Originaire du Devon et désormais installée à Londres, l’auteure-compositrice-interprète Saskia confirme son ascension avec son nouveau single, « sickofmyself », paru sous l’écurie Black Butter Records. Déjà remarqué lors de son baptême de scène au Servant Jazz Quarters plus tôt cet été, ce morceau s’impose comme une pièce maîtresse de sa jeune discographie.
À travers ce titre, Saskia sonde les méandres d’un monologue intérieur où le désir de s’isoler devient une nécessité paradoxale.

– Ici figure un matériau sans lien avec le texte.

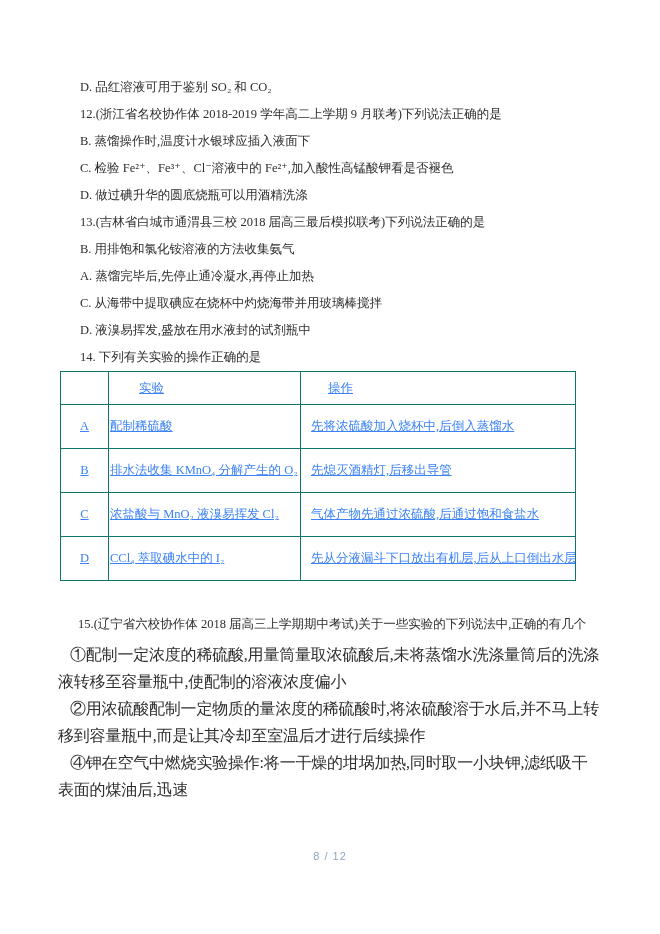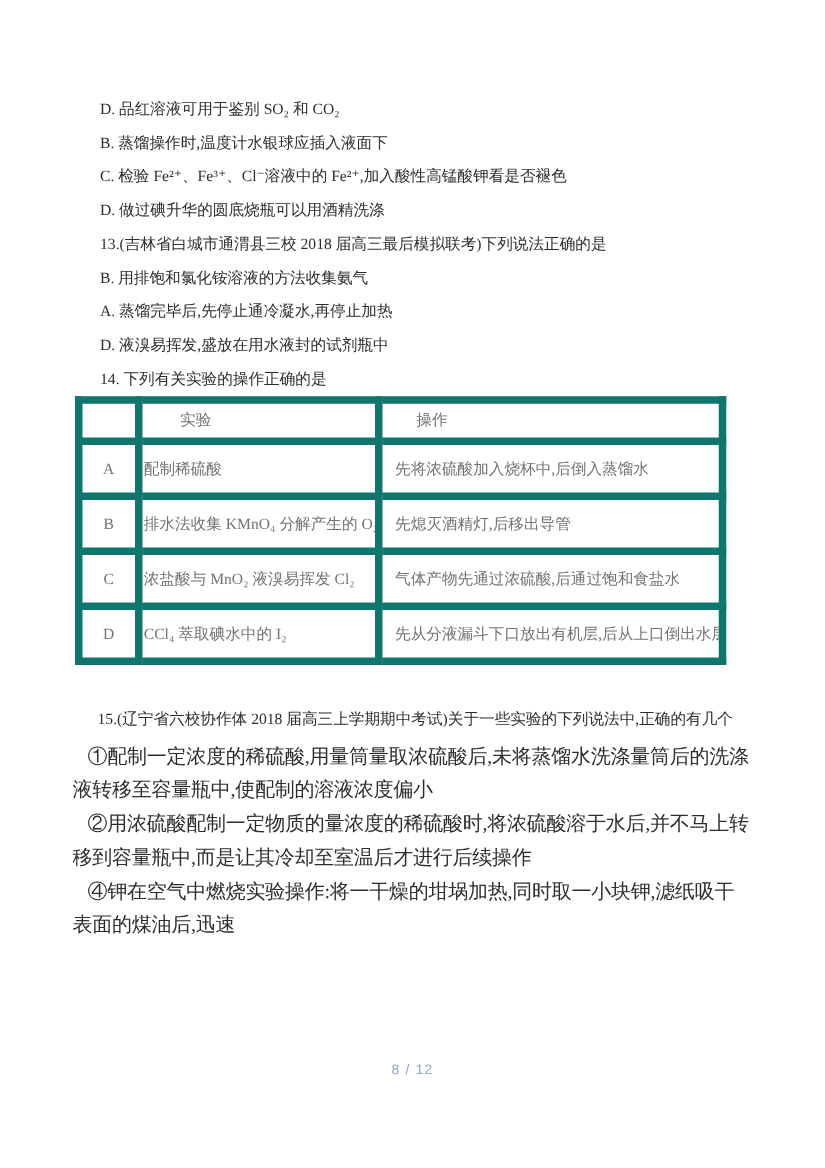"12.(浙江省名校协作体 2018-2019 学年高二上学期 9" p.line { html: none -> <p>12.(浙江省名校协作体 2018-2019 学年高二上学期 9 月联考)下列说法正确的是</p> }
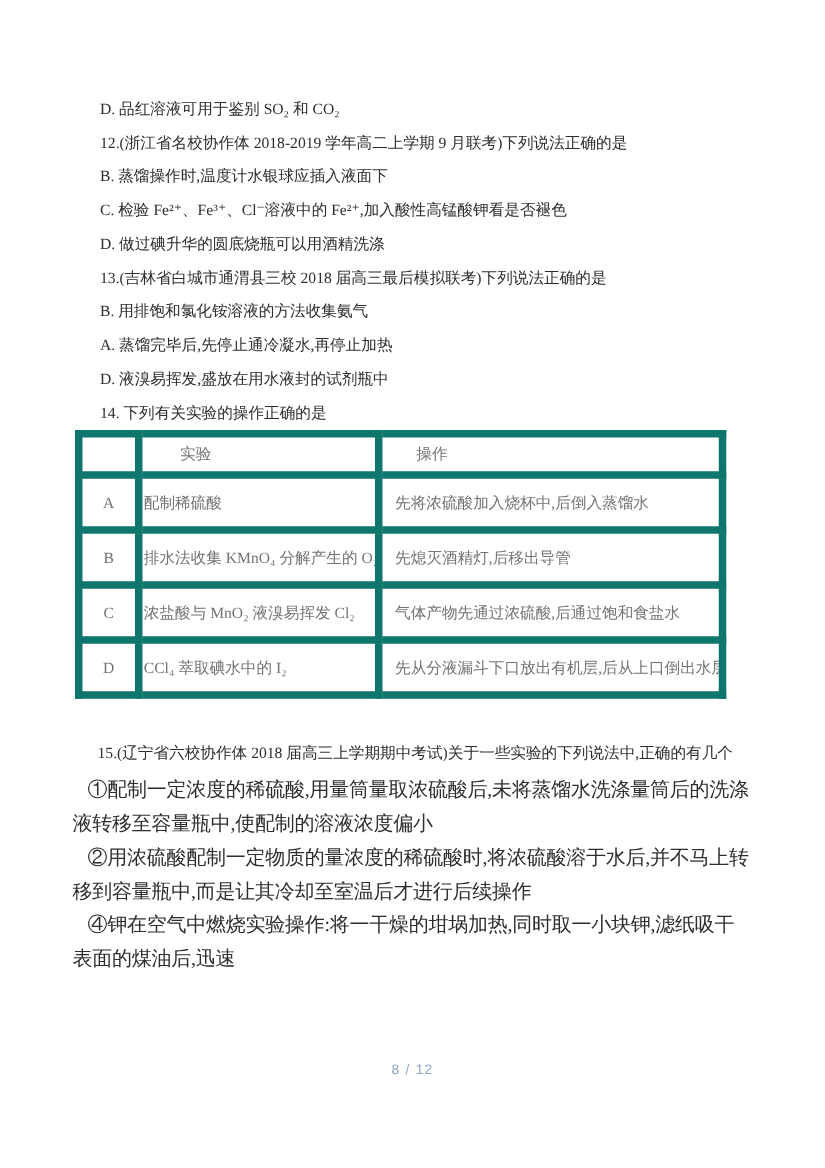"C. 从海带中提取碘应在烧杯中灼烧海带并用玻璃棒搅拌" p.line { html: none -> <p>C. 从海带中提取碘应在烧杯中灼烧海带并用玻璃棒搅拌</p> }
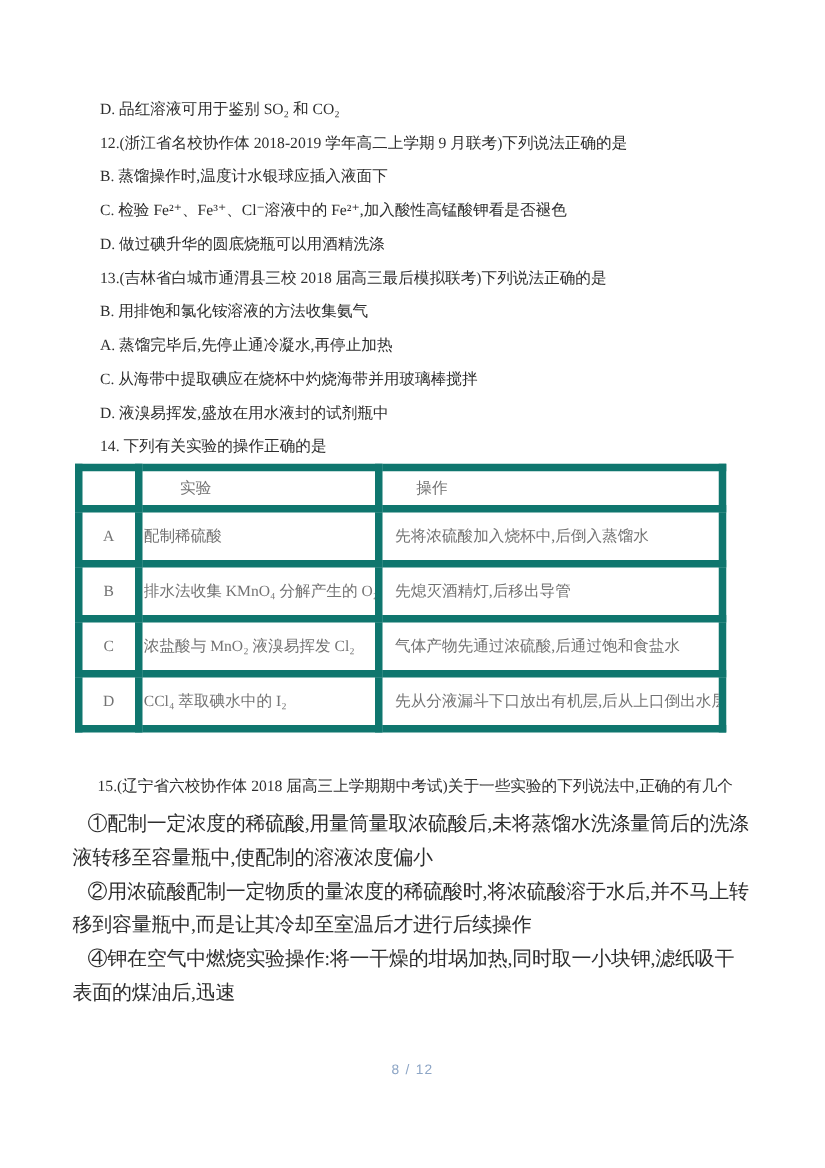"实验" table.qtable td { border: 6px solid #0f766e -> 1px solid #0f766e; color: #737373 -> #3b82f6; text-decoration: none -> underline }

Si les paroles flirtent avec une noirceur introspective — cette impression tenace de ne vouloir habiter nulle part ailleurs que dans sa propre tête —, la production, elle, prend le contre-pied. Porté par une dynamique entraînante, le morceau s’articule autour d’un jeu de « push and pull » fascinant.
Musicalement, l’artiste opère une transition audacieuse vers de nouveaux territoires sonores. En fusionnant trip-hop, cordes luxuriantes et cette signature vocale éthérée qui lui est propre, Saskia tisse un pont saisissant entre l’héritage atmosphérique de Massive Attack, l’élégance dramatique de Labrinth et la précision chirurgicale de James Blake. Le titre oscille habilement entre les textures feutrées du R&B et les pulsations organiques de la liquid drum n bass.
En admettant sa vulnérabilité à voix haute, Saskia libère une énergie lumineuse. « sickofmyself » n’est pas seulement une chanson ; c’est l’exutoire d’une artiste qui maîtrise désormais l’art de transformer ses névroses en une architecture sonore d’une rare élégance. Une immersion nécessaire dans l’esprit d’une des voix les plus prometteuses de la scène actuelle.